Epístola aos Romanos, 7:1.

            Vivemos no mundo material sob o império das leis humanas, que coordenam e tutelam nossas atividades; mas, como também temos espírito, sabemos que a lei divina “tem domínio sobre o homem por todo o tempo que vive”, conforme a palavra verdadeira de Paulo de Tarso.

            As leis humanas são de vigência temporária e, portanto, sujeitas a alterações, de acordo com as necessidades do meio ambiente, em consequência das novas relações jurídicas que surgem entre os indivíduos, e até entre os Estados, em face da complexidade sempre crescente dos fenômenos jurídico-sociais. Mas a lei divina é eterna e completa, perfeita em seu conjunto, tendo força coercitiva estável sobre todas as criaturas do Universo, e ninguém dela se poderá esquivar! Todavia, apresenta-se com aspectos diferentes, conforme o carma, ou seja, consoante o grau de merecimento, de entendimento e de conduta de cada um.

            “A quem muito se deu, muito se pedirá.” Quanto mais elucidado for o indivíduo, mais responsável pelos seus atos perante a justiça divina.

            É por isto que nós, espíritas, não podemos invocar certas atenuantes para nossos erros porque fomos mais esclarecidos. Destarte, nossa responsabilidade é maior perante Deus, e nosso exemplo deve ser o mais puro possível.

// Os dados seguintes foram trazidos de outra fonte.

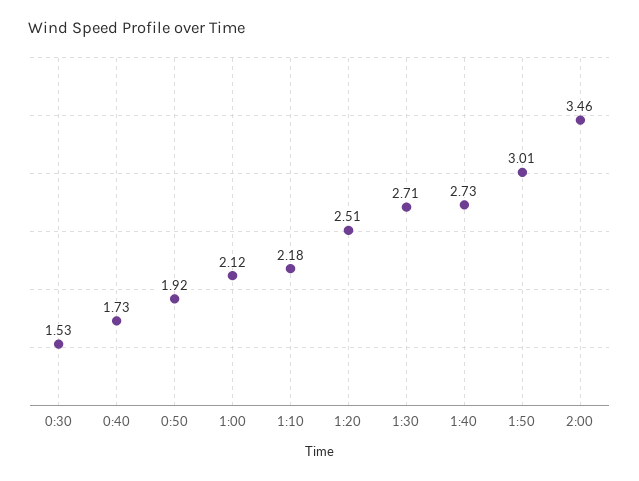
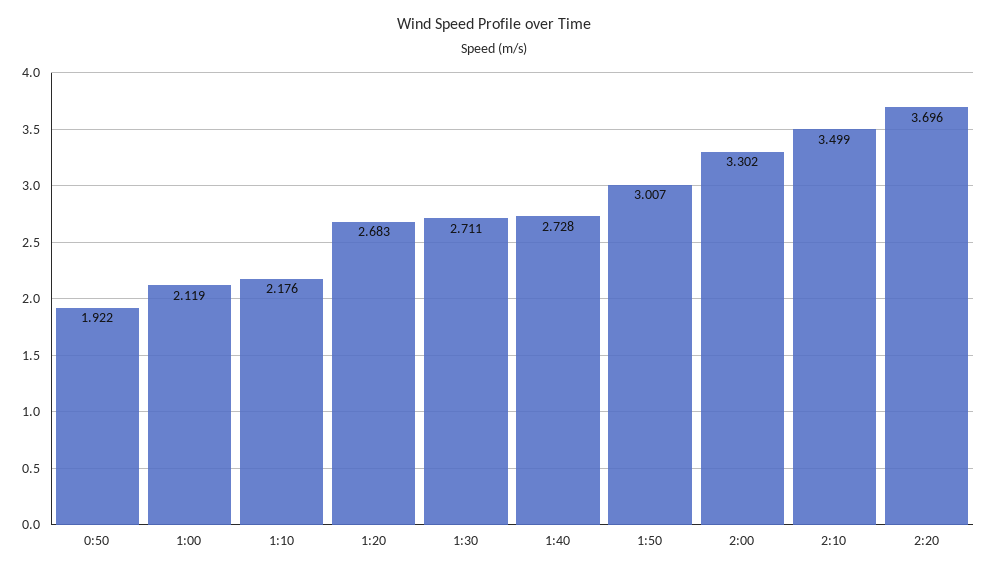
0:30: 1.53 -> none
0:40: 1.73 -> none
1:20: 2.51 -> 2.683
2:00: 3.46 -> 3.302
2:10: none -> 3.499
2:20: none -> 3.696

            Por consequência, não podemos demonstrar intolerância para com nossos irmãos de outras crenças, pois sabemos que cada um gravita no círculo mental ou religioso que lhe é característico, e que terá da ser superado, quando for exaurido.

            Até o materialista, que esgota uma fase pessoal de entendimento, é aluno de certa classe na grande universidade da vida.

            Assim, os espíritas não devemos externar incompreensão e nem rudeza para com nosso irmão, pelo simples fato de ele ainda não poder ou querer subir para a planura iluminada onde pontifica o Consolador.

            Com efeito, o Espiritismo restaura na Terra o Cristianismo puro; interpreta as palavras do Divino Mestre “em espírito e verdade” e nos ensina a sermos retos no proceder, pacientes e tolerantes, cheios de bondade e de misericórdia, perdoando sempre, para sermos felizes.

            Mas como é difícil a ascese ou o caminho evolutivo, a luta contra nossas próprias imperfeições! É o egoísmo que sempre devemos combater, através de suas inúmeras expressões inferiores: o orgulho, a vaidade, a impureza nas palavras ou nos julgamentos, o ódio, a vingança, a intolerância - e que se manifesta pelo desrespeito à liberdade de sentir ou de não querer sentir de nosso semelhante -, a ambição, o sensualismo, enfim, as diversas manifestações das trevas, que escurecem nossa trajetória de luz.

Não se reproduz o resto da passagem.